I feel like everything just went down the drain...
Husband had a month long A in October. I found out Halloween, he broke things off. She's stayed away, and we've been working on our marriage.
H was working nights, and after the A I begged him to switch to mornings. He refused for some time, and things started getting better, so he requested a shift change to spend more time with our daughter & myself.
This was in January.
H is at work today, and has been late the past two days...
He told me he is switching back to nights.
Instantly I got upset, I overreacted and I can admit this...
I just feel like all the work we put in went down the drain.
When he worked nights, I felt like a single mother. I stay at home, have no family around and am terribly lonely. I have a few friends, but see them once a week on their schedule.
He's working 6a - 2p now, and it was amazing.
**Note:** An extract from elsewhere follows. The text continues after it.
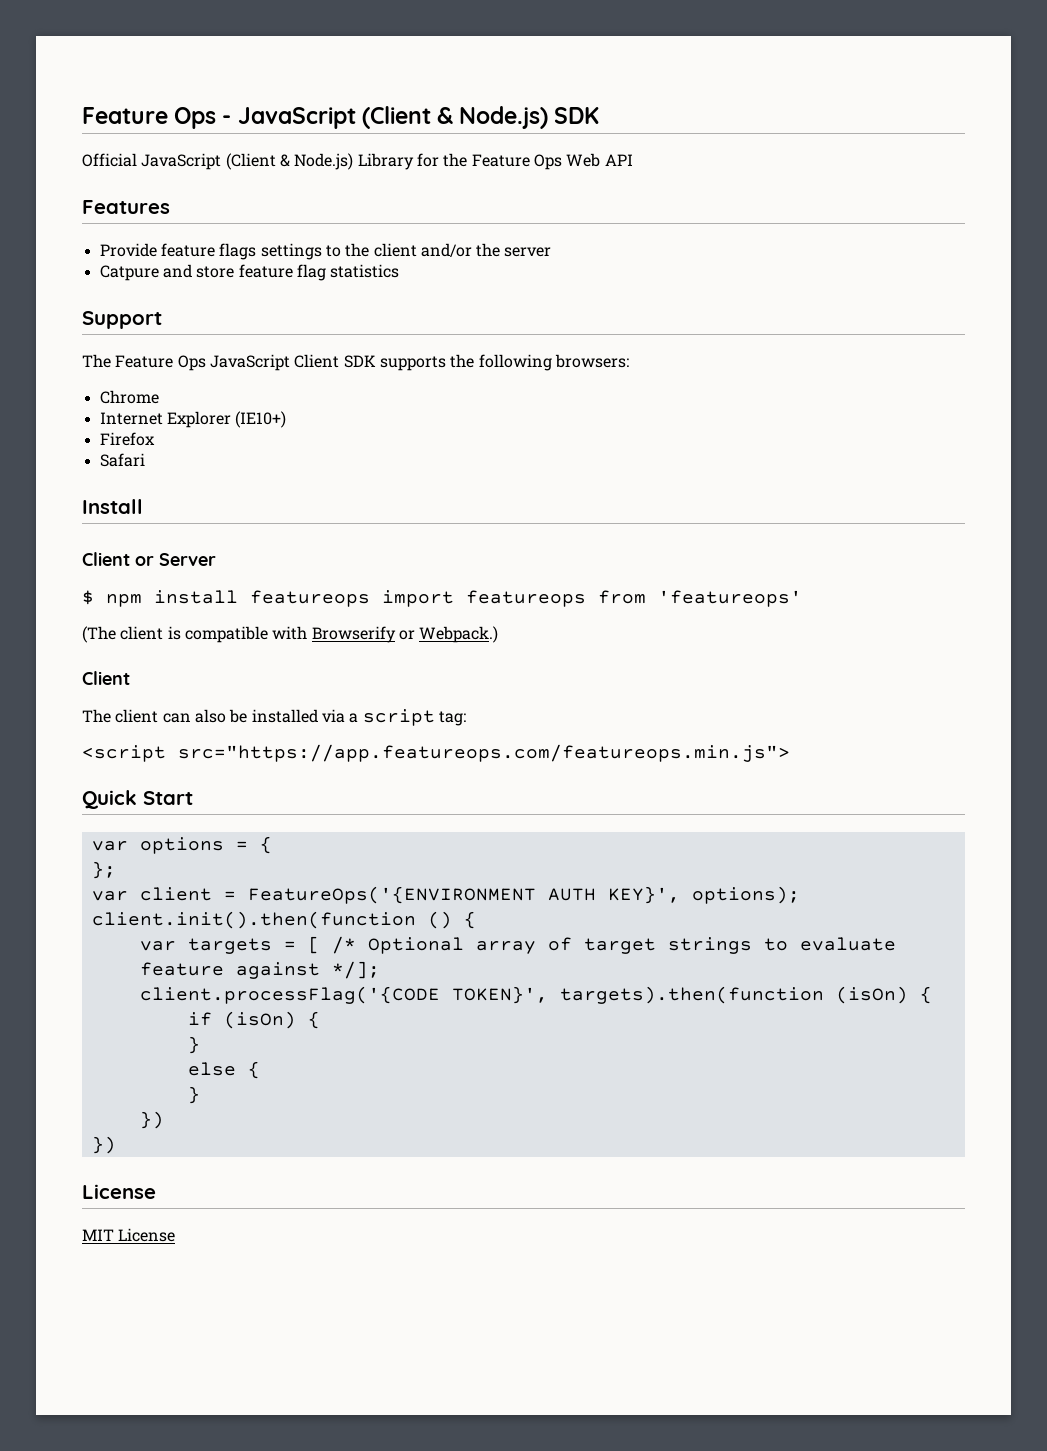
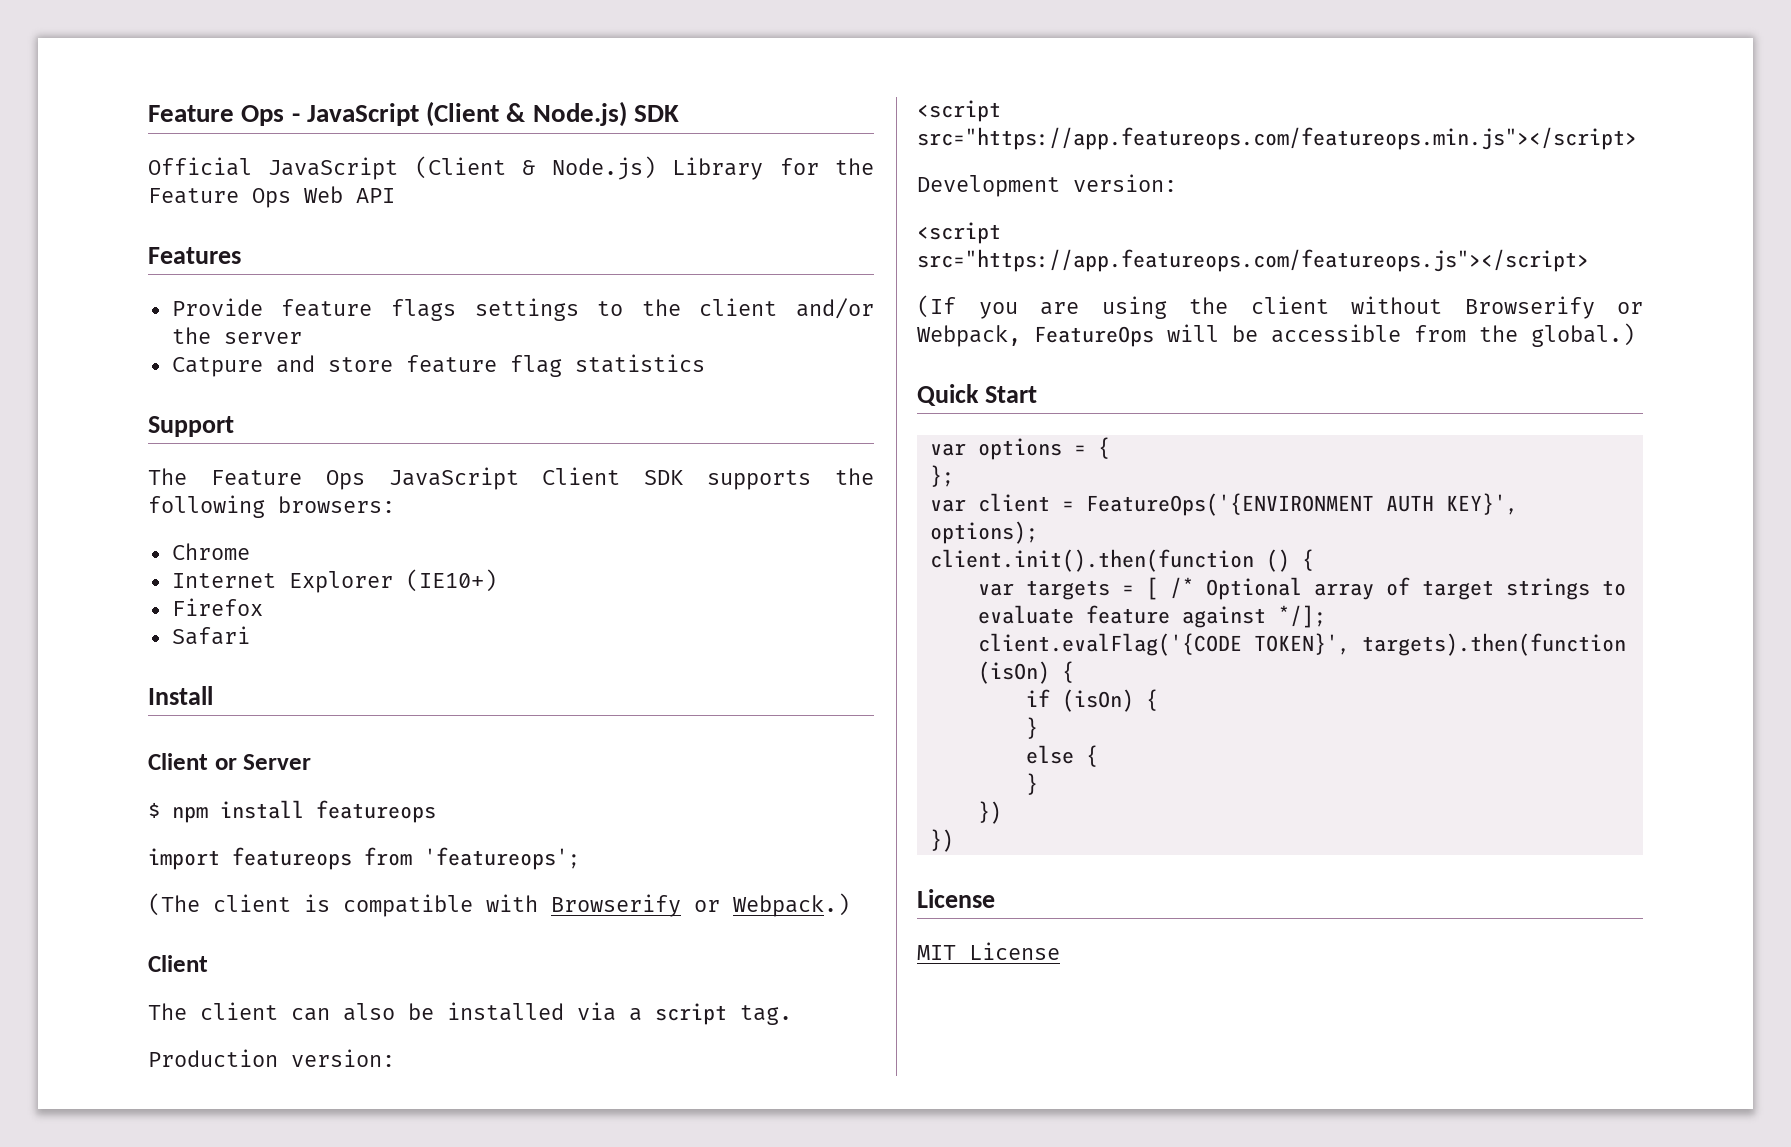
(370, 598) none -> (436, 811) //
[658,590,802,607] 'featureops' -> [424,847,580,870] 'featureops';
[438,711,466,726] [82,744,790,762] tag: // <script src="https://app.featureops.com/featureops.min.js"> -> [740,1005,792,1025] [148,1049,395,1067] [917,100,1001,122] [917,127,1637,150] [917,174,1177,197] [917,222,1001,244] [917,249,1589,272] [917,295,1643,319] [917,323,1635,347] tag. // Production version: // <script src="https://app.featureops.com/featureops.min.js"></script> // Development version: // <script src="https://app.featureops.com/featureops.js"></script> // (If you are using the client without Browserify or Webpack, FeatureOps will be accessible from the global.)
[139,986,440,1004] client.processFlag('{CODE -> [977,633,1242,656] client.evalFlag('{CODE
We got to spend more time together, he had more time with our daughter... everything was fallig into place. I was supposed to start school in October, everything was perfect.
Now he'll be working 12p - 9p, one week day off and every other weekend off...
Our daughter is very much a daddy's girl, and when he works an occasional night she is treacherous, she screams until he returns home.
This in turn adds more stress on to myself, and then of course he is stressed the minute he walks i the door.
When he works nights, we fight more, see eachother less...I feel neglected and I feel like a single mother.
I feel like I don't have a husband, but a room mate.
I cried and begged him not to go back ot nights and he hung up on me. I called him back and told him not to call me until he was off, because I was only going to make his day worse.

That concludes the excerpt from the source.